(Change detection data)
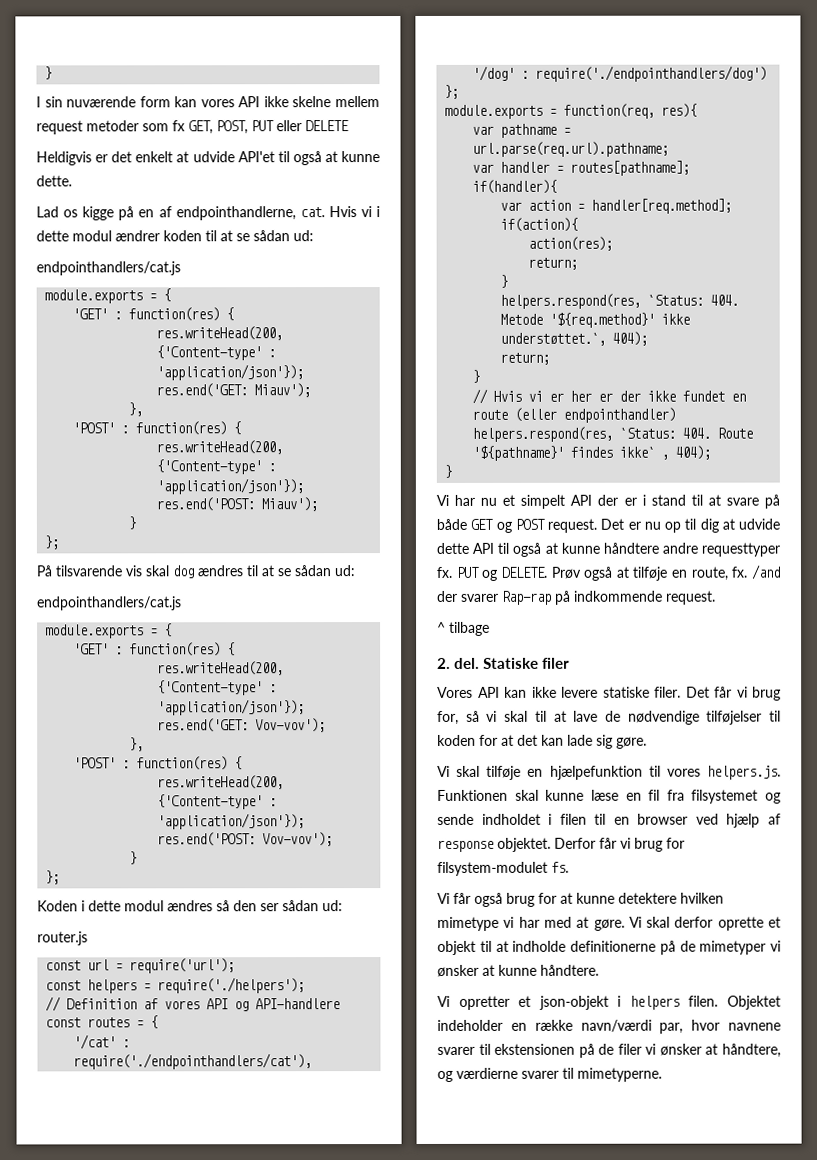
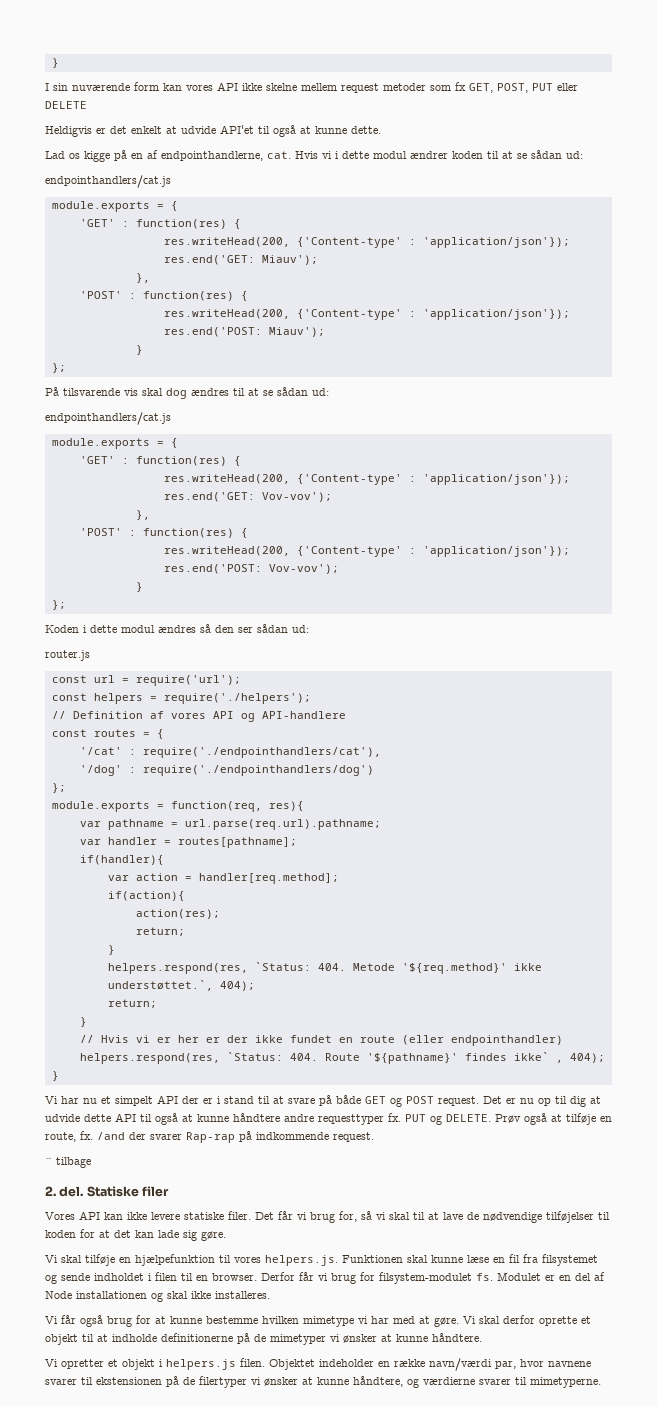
[637,813,781,828] [437,837,551,852] browser ved hjælp af response objektet. -> [212,1273,257,1281] browser.
(569, 867) none -> [497,1272,605,1281] [45,1291,270,1302] Modulet er en del af Node installationen og skal ikke installeres.
[618,892,677,904] detektere -> [206,1316,258,1324] bestemme
[538,995,680,1010] json-objekt i helpers -> [122,1359,236,1370] objekt i helpers.js
[617,1043,719,1056] filer vi ønsker at -> [199,1376,349,1388] filertyper vi ønsker at kunne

> [DESCRIPTION OF THE TASK]:
The line containing "[538,995,680,1010] json-objekt i" and every line after it, through the end of the records, should be repeated exactly and alone.

> [EXERCISE SOLUTION]:
[538,995,680,1010] json-objekt i helpers -> [122,1359,236,1370] objekt i helpers.js
[617,1043,719,1056] filer vi ønsker at -> [199,1376,349,1388] filertyper vi ønsker at kunne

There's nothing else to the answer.